EPWForge departs from conventional weather file workflows in several important ways:
Percentiles are assigned at the model level. All variables at a given percentile originate from the same CMIP6 model realization, preserving internally consistent relationships between temperature, humidity, solar radiation, and wind. Approaches that rank each variable independently can produce physically impossible weather states (for example, very high temperature paired with very low solar radiation drawn from different models).
Future ASHRAE design values are derived directly from the full 8760-hour morphed dataset, ensuring consistency between extreme values and coincident conditions. This is materially different from delta-only methods that simply offset historical design values.
Each CMIP6 model produces a distinct EPW file, allowing simulation across the full ensemble to quantify uncertainty in loads, energy use, and thermal comfort.
In contrast to traditional delta-only approaches, EPWForge operates on full hourly distributions rather than adjusting summary statistics — preserving extremes, coincident conditions, and inter-variable relationships throughout the morphing process.
TMY data is sourced from Climate.OneBuilding.Org, derived from ASHRAE IWEC2, TMY3, and TMYx datasets. Using the de facto reference for the energy modeling community ensures compatibility and reproducibility of simulation results across projects and firms.
Infrastructure: EPWForge maintains a local mirror — GuzzStations — of 74,693 EPW files covering 17,137 stations, audited monthly against the upstream OneBuilding spreadsheet so requests never depend on third-party uptime. Catalog and library are kept in 1:1 sync; dead entries from OneBuilding's own spreadsheet drift are pruned from our station picker so users never click into a file that doesn't exist.
AMY data is generated from the ECMWF ERA5 reanalysis, which provides hourly, gap-free global coverage from the mid-20th century to present. ERA5 integrates millions of observations — surface stations, radiosondes, satellites, aircraft, and ocean buoys — into a physically consistent atmospheric state at every timestep, so all variables are internally consistent rather than spliced from disparate sources. This eliminates the missing-data and instrument-gap issues common to traditional station-based AMY files, and extends coverage to any location on Earth.

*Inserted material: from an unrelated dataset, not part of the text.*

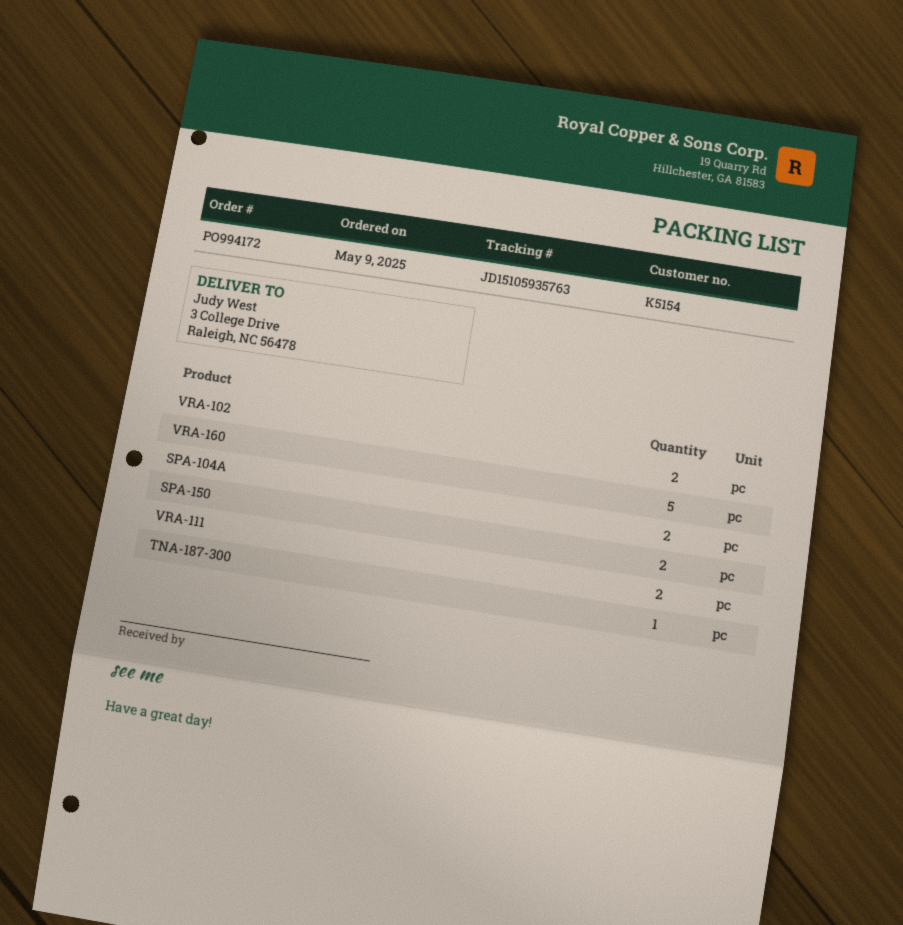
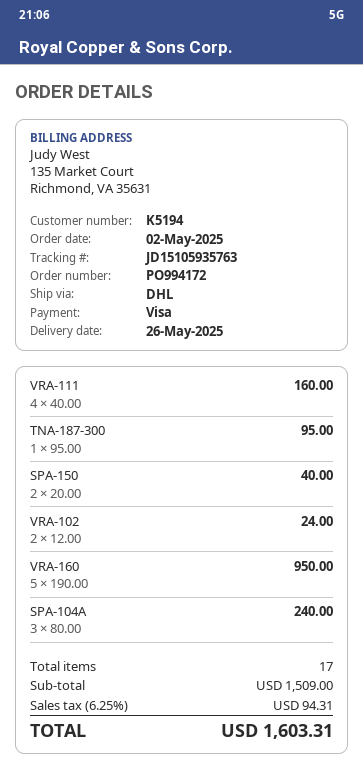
order date: 2025-05-09 -> 2025-05-02
customer number: K5154 -> K5194
SPA-104A: 2 -> 3
VRA-111: 2 -> 4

As with all gridded datasets, ERA5 represents regional atmospheric conditions and may not fully capture localized effects such as complex terrain, coastal microclimates, or dense urban environments. EPWForge addresses the urban case through its UHI adjustment system.
ERA5's coarse grid resolution (25 km) is a known weakness for solar radiation and near-surface wind, both of which benefit from satellite-derived or higher-resolution sources where they exist. EPWForge runs a multi-source router that prefers the best available source per variable per location, falling back to ERA5 when no superior source is available.
Active sources: ERA5 (global, all variables), ERA5-Land (global land surfaces, 9 km), NSRDB (US satellite-derived solar, 4 km). Sources in acquisition: CM SAF SARAH-3 (Europe / Africa / Middle East satellite-derived solar, 5 km — order placed), NREL WIND Toolkit and NEWA (high-resolution wind). Lineage of which source supplied each variable is recorded in the EPW header COMMENTS field.
EPWForge generates TMYx weather files for arbitrary locations using the Finkelstein–Schafer statistic in accordance with ISO 15927-4 — the same methodology used by OneBuilding for their published TMYx datasets — with multiple period variants available to match published TMYx products.
Validation against several hundred OneBuilding TMYx stations across all major climate zones shows strong agreement in annual temperature and solar radiation. Deviations are primarily observed in complex terrain and high-latitude regions, consistent with the known limitations of gridded reanalysis datasets.
Future weather files are generated using a Belcher et al. (2005) mean-shift methodology paired with an ERA5-derived climatological diurnal anomaly profile for the stretch term — a hybrid consistent with how modern production tools handle morphing (UKCP18 local projections, NOAA Atlas 14 for sub-daily disaggregation, WeatherShift commercial). Pure Belcher-classic stretches against the specific baseline EPW's hourly deviation from its monthly mean, which can over-amplify outlier days and over-distort low-DTR tropical baselines. EPWForge replaces that stretch target with the 45-year ERA5 climatological diurnal anomaly profile for the same grid cell, giving a smoother and more physically defensible diurnal redistribution. Climate change deltas remain CMIP6-derived and are applied across all variables to preserve inter-variable relationships.
Supported scenarios:
Each scenario is available across ten time horizons (2030, 2035, 2040, 2045, 2050, 2060, 2070, 2080, 2090, 2100) and seven percentile bands (P5–P95). The near-term 5-year cadence through 2050 supports authorities-having-jurisdiction (AHJ) starting to require 5-yr future-projection submittals for net-zero compliance. The 2100 horizon uses a 10-year averaging window (2091–2100) because the underlying CMIP6 SSP runs end at 2100.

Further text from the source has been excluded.